With two sacks against the Chicago Bears on Sunday night, do you see a trend being smashed?

Smith, who parlayed his nine-sack season into a contract extension, had one of the bigger plays on Sunday. Chicago took the opening kickoff and blew right through the defense for a touchdown and a 7-3 lead. With Green Bay answering to retake the lead, Smith on first down stormed around the corner and leveled Justin Fields for a sack. That kicked off a streak of five consecutive possessions in which the Packers didn’t allow a first down.

“Man, it’s really important that we don’t allow that to happen again,” Smith said after the game. “They moved the ball really well on us in that first drive, scored a touchdown for their team, and we knew when we came back out that we had to get a stop. We had to keep on building off those stops and gain our momentum and take their momentum away. So, we just had to come out there and play sound football after that, and we did really well.”

Smith added another sack in the fourth quarter. Through two games he ranks No. 1 among edge defenders in ProFootballFocus.com’s pass-rushing productivity, which measures sacks, hits and hurries per pass-rushing snap. Of 80 edges with at least 30 pass-rushing opportunities, Smith ranks seventh in PFF’s pass-rush win rate.

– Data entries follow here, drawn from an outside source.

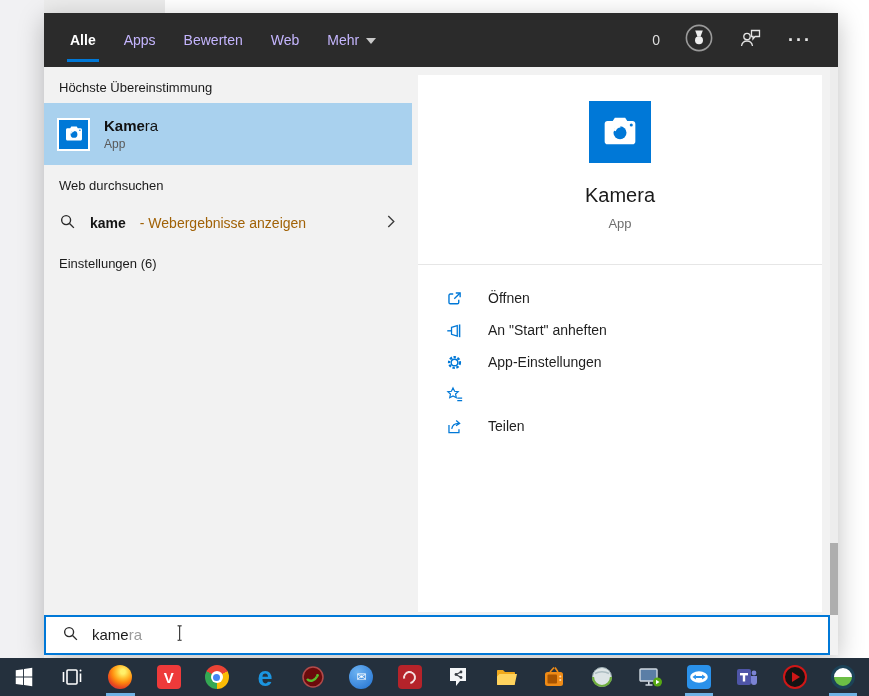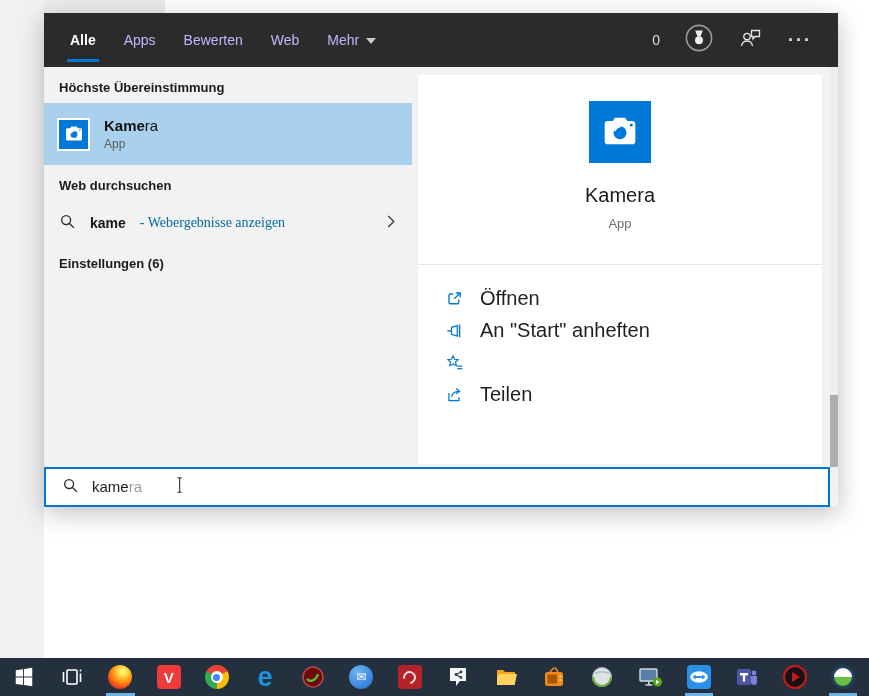"Alle" .flyout { height: 494px -> 642px }
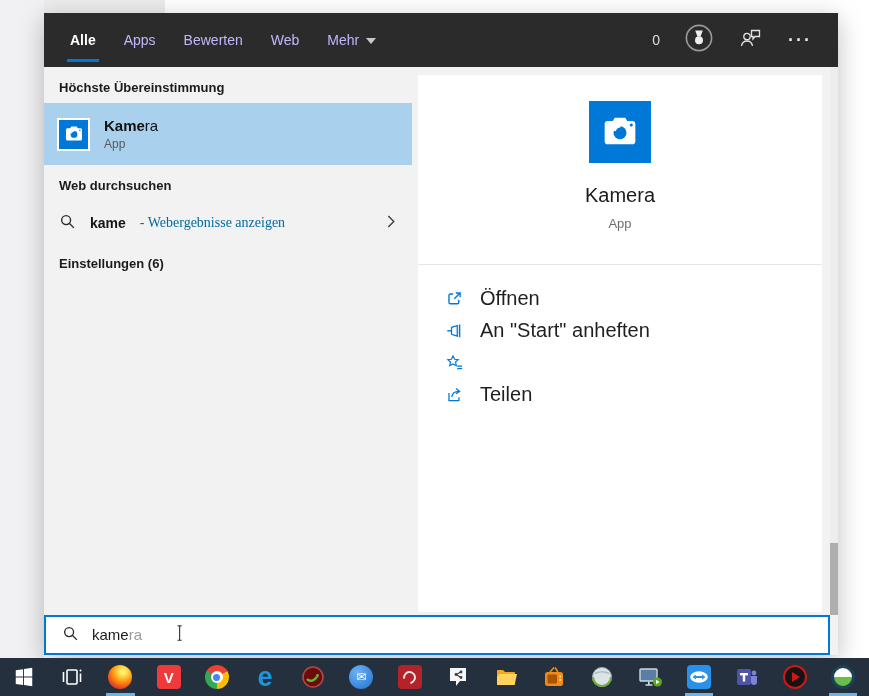"Höchste Übereinstimmung" .sec-h { font-weight: bold -> normal }
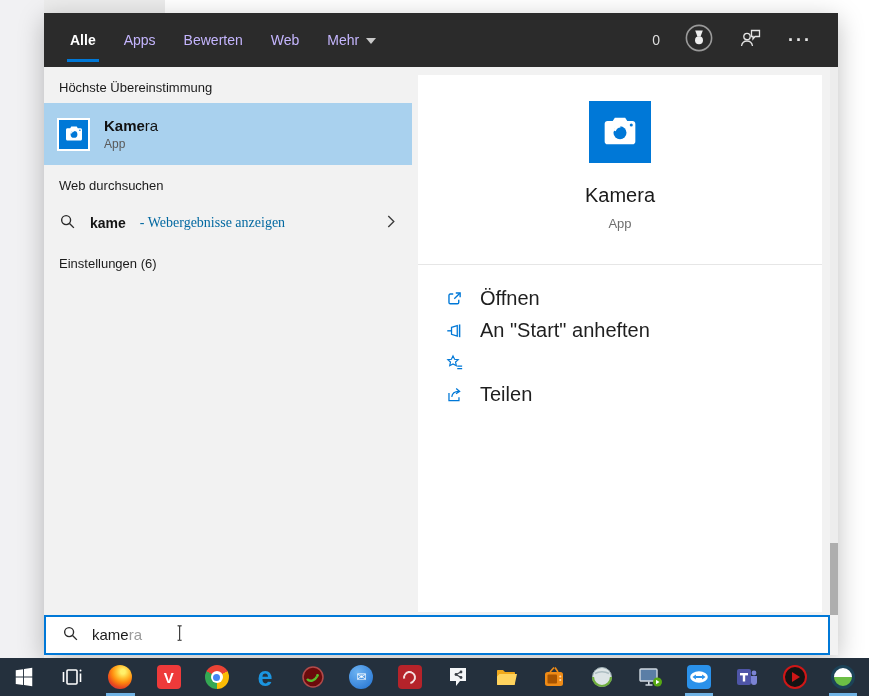"- Webergebnisse anzeigen" .web-hint { color: #0369a1 -> #a16207; font-family: Liberation Serif, serif -> none }
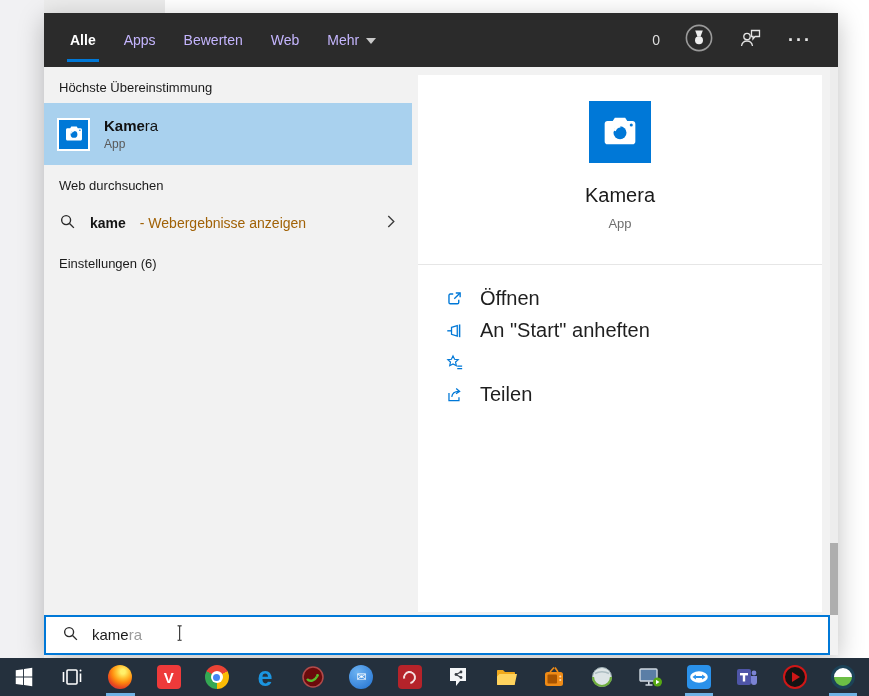"Öffnen" .action { font-size: 20px -> 14px; gap: 17px -> 25px }
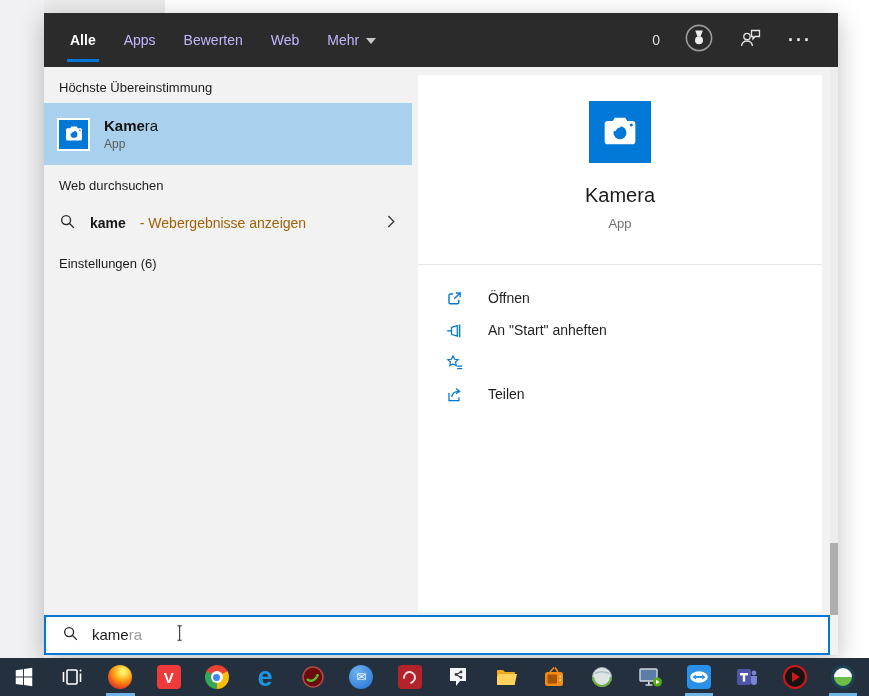"App-Einstellungen" div.action { html: none -> <div> <svg> <circle></circle> <circle></circle> </svg> <span>App-Einstellungen</span> </div> }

“After the game, I was sitting there talking – my wife was there, his mom was there, Preston’s wife and two children were there – and it’s just cool to see him come full circle," defensive coordinator Joe Barry said on Thursday, a few days before a Week 3 showdown at the Buccaneers.

“Like us all when we were 22 years old, we did some silly things and we were knuckleheads, and you just grow up. It’s been cool for me personally because I’ve been with Preston at two different places to see that progression and that process. The way Preston works and is a pro and practices every day, when you do those things, usually good things happen when the ball’s kicked off on Sunday.”

The strong start to the season is exactly what Barry and Smith forecast. Speaking at the start of the offseason program in April, Smith said he had an explanation for the yo-yo’ing stats.

“I do but I’m not going to tell you,” he said with a smile. “I just think this year, we’re definitely going to break that curse. We’re going to break that curse and we’re going to make sure we don’t go back down. We’re going to make sure we keep going up. … I feel like this year is the year I break that curse and I don’t have that rollercoaster stats no more.”

So far, so good for Smith, and a good step forward for a Packers defense that allowed too many big plays in a Week 1 loss to Minnesota. The run defense and tackling have been terrible but the Packers will carry some defensive momentum into Sunday’s showdown against Tom Brady and the Buccaneers.

“Definitely, this is closer to who we are,” he said. “We’re a relentless defense, make big plays, we don’t allow big plays made on us. There were some mistakes made tonight, some big plays made – a credit to the offense of Chicago. But we know if we go out there and we play sound football, it can be a great year for us on defense.”